There’s something about waking up in the middle of the night and trekking in a white trail of head torches under the light of the moon in freezing temperatures. It gives you the feeling of a professional mountaineer and hence all the drive of one too. Summit Day is a test of your grit and a firm reminder of the fact that ‘a lot can happen in a day’. A continuous climb on steep slopes and exposed ridges and the achievement of making it to the summit comes with bragging rights. The entire journey takes you about 14-16 hours of walking, all within a span of one single day. Let no one convince you that this is a small feat for the height of the mountain – climbing this ‘little’ peak is nothing to throw a stick at. Navigating the large snowy boulders and all kinds of textures of the snow in the thick of the night comes with its own level of exhilaration. You are likely to experience a tiny tinge of a halo around you for having attempted this deed which is a complete test of your mettle.

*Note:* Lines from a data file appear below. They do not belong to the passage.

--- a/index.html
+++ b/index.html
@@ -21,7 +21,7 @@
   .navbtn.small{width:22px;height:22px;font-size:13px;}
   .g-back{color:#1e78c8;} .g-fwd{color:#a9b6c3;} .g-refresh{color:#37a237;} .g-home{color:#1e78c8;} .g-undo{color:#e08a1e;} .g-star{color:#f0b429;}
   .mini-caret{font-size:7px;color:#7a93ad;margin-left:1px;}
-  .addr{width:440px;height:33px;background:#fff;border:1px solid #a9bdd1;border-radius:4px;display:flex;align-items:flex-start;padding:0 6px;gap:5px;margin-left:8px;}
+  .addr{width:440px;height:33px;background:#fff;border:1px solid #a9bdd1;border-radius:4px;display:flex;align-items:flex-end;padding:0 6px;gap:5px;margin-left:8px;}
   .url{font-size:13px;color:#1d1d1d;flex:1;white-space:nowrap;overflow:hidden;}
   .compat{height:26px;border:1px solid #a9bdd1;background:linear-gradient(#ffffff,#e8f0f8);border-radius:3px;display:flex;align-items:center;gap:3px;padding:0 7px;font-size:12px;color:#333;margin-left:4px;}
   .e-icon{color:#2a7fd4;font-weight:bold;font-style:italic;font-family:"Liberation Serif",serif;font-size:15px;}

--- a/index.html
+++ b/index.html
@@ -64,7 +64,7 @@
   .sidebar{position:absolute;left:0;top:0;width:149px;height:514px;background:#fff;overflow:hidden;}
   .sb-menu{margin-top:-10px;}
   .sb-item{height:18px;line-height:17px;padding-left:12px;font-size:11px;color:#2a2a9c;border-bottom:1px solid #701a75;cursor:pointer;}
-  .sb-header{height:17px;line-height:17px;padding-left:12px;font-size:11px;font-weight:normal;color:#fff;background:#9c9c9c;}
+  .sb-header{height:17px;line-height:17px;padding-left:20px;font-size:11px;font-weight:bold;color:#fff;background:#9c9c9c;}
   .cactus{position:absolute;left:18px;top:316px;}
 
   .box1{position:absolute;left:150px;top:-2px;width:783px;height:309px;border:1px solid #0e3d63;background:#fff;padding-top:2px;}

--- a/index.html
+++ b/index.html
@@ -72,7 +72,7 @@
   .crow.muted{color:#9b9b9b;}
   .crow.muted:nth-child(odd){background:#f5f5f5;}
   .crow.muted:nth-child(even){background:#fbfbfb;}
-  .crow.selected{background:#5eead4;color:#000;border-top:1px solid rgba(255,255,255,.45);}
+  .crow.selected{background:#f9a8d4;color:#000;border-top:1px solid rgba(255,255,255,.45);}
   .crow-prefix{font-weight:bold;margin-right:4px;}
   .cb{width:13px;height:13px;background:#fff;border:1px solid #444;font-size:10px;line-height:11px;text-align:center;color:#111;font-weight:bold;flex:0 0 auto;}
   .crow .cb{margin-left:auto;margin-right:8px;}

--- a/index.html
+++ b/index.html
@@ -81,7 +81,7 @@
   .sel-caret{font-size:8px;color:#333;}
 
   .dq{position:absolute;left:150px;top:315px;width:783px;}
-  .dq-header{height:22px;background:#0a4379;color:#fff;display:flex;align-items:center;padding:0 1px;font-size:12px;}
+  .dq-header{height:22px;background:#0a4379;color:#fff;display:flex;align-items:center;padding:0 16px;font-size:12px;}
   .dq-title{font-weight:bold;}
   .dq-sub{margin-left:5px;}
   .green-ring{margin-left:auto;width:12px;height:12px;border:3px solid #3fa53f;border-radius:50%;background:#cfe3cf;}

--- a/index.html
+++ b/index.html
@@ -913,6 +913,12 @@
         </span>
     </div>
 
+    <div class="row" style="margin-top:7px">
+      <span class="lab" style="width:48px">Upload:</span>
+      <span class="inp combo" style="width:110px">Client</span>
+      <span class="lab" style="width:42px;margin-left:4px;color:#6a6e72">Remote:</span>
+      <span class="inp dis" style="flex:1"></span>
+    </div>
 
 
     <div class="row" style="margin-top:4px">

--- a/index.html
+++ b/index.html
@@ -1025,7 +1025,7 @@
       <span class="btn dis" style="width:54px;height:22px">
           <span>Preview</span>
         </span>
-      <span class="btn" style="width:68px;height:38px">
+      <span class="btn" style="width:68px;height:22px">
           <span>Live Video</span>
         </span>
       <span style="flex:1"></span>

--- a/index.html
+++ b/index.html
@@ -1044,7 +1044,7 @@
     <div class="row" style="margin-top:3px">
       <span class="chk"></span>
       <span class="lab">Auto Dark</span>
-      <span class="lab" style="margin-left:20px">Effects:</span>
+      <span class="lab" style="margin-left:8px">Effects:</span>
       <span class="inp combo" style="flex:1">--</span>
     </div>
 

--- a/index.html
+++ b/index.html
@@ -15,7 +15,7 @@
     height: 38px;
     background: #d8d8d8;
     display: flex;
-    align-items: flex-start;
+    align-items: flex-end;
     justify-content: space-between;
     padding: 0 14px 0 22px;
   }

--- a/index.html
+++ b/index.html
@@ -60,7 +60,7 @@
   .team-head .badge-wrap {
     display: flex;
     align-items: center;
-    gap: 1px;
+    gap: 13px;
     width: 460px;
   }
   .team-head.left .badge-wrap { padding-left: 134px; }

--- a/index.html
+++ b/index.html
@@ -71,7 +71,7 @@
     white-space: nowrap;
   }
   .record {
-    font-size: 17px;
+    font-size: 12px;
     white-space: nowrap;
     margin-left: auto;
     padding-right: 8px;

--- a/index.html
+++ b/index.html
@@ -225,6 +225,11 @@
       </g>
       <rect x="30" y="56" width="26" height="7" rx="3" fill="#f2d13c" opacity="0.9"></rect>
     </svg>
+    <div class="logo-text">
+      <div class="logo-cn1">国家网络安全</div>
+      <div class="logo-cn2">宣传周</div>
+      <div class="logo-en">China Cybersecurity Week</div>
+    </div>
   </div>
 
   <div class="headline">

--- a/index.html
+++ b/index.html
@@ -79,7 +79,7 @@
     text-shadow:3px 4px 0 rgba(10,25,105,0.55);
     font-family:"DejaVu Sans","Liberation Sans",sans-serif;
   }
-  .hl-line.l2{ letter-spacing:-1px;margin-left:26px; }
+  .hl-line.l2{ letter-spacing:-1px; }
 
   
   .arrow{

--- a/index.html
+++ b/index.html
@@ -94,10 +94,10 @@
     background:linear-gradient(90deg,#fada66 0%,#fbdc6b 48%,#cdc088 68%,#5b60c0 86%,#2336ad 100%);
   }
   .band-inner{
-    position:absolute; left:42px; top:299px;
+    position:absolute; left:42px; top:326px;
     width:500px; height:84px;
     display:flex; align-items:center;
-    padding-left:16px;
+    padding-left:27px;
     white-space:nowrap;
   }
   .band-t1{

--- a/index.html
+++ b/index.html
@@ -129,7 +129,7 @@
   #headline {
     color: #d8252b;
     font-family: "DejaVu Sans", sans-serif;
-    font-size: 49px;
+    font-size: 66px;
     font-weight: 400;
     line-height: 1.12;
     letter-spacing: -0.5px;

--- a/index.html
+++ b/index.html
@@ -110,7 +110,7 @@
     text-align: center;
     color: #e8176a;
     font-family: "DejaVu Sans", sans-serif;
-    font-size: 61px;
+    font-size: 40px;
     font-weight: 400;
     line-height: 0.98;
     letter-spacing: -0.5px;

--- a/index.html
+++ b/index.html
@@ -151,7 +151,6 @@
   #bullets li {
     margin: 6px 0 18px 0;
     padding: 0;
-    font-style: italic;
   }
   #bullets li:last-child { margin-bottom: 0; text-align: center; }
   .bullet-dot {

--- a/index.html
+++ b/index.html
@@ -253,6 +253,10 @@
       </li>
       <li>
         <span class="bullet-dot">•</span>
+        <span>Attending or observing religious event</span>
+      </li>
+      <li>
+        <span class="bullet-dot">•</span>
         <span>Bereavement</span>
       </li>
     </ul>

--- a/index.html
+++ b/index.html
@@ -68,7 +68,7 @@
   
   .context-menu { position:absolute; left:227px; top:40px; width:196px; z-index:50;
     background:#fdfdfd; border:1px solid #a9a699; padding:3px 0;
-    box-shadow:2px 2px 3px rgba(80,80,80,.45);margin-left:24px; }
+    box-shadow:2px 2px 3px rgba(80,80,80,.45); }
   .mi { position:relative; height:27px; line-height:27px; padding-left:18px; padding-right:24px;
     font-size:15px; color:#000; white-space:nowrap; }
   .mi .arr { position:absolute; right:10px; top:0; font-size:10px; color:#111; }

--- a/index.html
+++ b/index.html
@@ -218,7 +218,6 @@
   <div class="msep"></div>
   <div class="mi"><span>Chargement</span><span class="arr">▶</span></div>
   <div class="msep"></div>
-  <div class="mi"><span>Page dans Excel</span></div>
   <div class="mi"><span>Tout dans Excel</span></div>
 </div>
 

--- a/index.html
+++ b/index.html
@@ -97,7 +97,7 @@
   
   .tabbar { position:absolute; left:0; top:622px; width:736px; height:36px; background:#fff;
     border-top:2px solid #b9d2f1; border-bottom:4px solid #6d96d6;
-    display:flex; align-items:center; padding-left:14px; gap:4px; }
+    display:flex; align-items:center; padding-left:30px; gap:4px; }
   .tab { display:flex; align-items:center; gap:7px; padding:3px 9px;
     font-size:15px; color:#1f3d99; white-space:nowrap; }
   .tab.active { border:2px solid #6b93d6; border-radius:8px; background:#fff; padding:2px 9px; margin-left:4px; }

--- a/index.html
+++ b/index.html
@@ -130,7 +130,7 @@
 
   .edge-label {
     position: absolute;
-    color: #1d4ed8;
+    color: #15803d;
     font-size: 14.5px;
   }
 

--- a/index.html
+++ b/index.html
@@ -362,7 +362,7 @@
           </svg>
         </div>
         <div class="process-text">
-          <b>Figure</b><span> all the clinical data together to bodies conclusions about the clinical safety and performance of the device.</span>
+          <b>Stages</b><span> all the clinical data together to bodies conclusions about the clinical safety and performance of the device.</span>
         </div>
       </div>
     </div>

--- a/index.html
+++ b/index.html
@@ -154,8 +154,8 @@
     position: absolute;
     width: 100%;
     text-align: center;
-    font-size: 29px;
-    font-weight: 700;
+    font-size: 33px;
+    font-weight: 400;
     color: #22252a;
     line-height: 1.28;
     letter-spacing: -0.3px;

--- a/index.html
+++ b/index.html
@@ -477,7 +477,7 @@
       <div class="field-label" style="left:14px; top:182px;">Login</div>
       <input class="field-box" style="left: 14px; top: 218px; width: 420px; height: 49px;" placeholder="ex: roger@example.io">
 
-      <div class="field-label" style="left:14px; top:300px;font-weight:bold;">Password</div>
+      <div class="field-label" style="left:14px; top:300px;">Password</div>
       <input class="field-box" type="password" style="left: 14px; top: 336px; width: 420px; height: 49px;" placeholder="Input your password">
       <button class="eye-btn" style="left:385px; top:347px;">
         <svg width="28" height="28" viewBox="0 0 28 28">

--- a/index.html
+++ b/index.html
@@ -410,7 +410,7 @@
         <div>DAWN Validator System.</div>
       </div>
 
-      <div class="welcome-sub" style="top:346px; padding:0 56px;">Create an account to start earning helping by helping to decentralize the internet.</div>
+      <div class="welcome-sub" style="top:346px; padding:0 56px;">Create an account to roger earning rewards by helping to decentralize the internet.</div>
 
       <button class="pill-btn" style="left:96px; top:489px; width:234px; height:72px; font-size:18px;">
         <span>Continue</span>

Highlight 7: One Foot In: The perfect encounter 

Like we mentioned before, Pangarchulla is the perfect introductory peak to up your trekking game and enter the world of high mountains. The peak, as small as it may be, does not allow you to cut corners; it’s fairly intolerant to sloppiness and expects you to bring your A game on, especially on the summit day. Pangarchulla, at a modest height, of 4,590M introduces you to difficulties other than height and thin air that make the climb a rewarding endeavour. Some say it's even harder to scale than some of the more prominent 6000M peaks like Stok Kangri and Kang Yatse II. Do not be surprised if the experience of climbing Pangarchulla’s got you thinking about climbing seriously.




Highlight 8: Support Systems and Local Engagement

One major concern while being outdoors and especially in the mountains is accessibility to support and medical services in case of an emergency. While most trekking trails are usually cut off and take you off the grid completely, the route for Pangarchulla is not one of them. There is network connectivity almost throughout the entire trail. It also takes you through a lot of villages which means that the campsites are not more than minutes away from any kind of support required.




Being so close to these mountain settlements is, as an added benefit, a good way to engage with the culture of the people who live at such altitudes and learn how they keep the entire ecosystem sustainable. 

Climb this peak for much more than a view from the top. It has a lot to offer, especially if you are looking for some training ground to step into mountaineering.